Earlier this year, I had the pleasure of playing a game called Hauntii. It’s an indie title by Moonloop Studios where you inhabit a recently departed ghost, hunting for your memories in an effort to connect with yourself and seek closure on your life. And I really enjoyed it! It’s an experience one can only describe as a journey, one in which I became increasingly invested as my playtime grew. In fact this piece was initially going to be about it alone, as the way it ludically played with memory tickled me greatly. Hauntii is a very special game, and there’s a lot to say about how uniquely it tackles its core ideas.

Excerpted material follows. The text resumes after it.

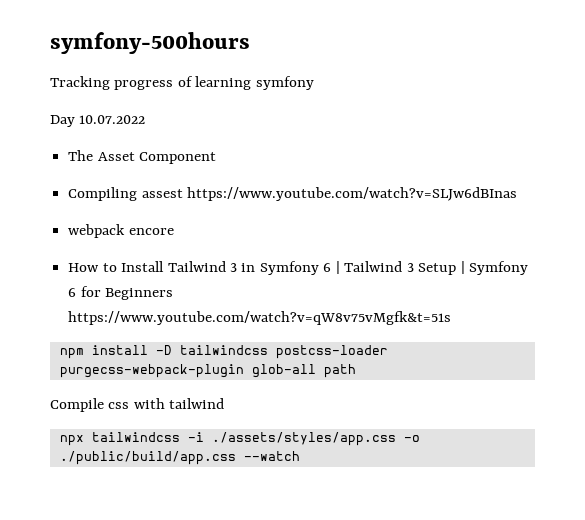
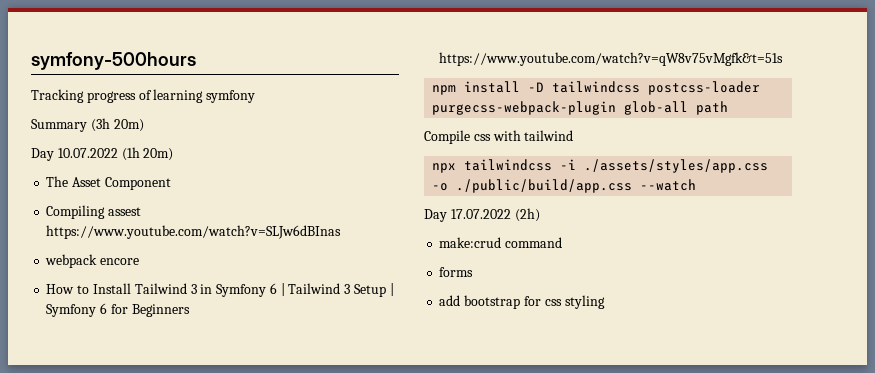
(314, 83) none -> [31,118,144,132] // Summary (3h 20m)
(146, 119) none -> [121,147,174,161] (1h 20m)
(300, 456) none -> [424,208,540,222] [439,237,563,248] [439,267,474,277] [439,295,605,309] // Day 17.07.2022 (2h) // make:crud command // forms // add bootstrap for css styling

But those ideas themselves? They aren’t totally unique.
While whispers of an idea for a Hauntii essay had been bouncing fruitlessly around my head for months, I played another title that, while absolutely distinct, shared some core DNA with Moonloop’s collectathon. Very recently, I finished Capcom’s Ghost Trick: Phantom Detective, and I loved it. I’m a big fan of Phoenix Wright: Ace Attorney, another game by Ghost Trick’s director, Shu Takumi, and the games share a lot of DNA. Witty writing, clever puzzles, and intensely lovable characters that end up feeling like family by the game’s credits. And really, none of these are traits I’d really associate with Hauntii. It’s a traipsing, reflective treasure hunt, whereas Ghost Trick is a messy web of cause and effect. What’s the connective tissue? Well, to answer that, I’d like to let the latter’s synopsis speak for itself.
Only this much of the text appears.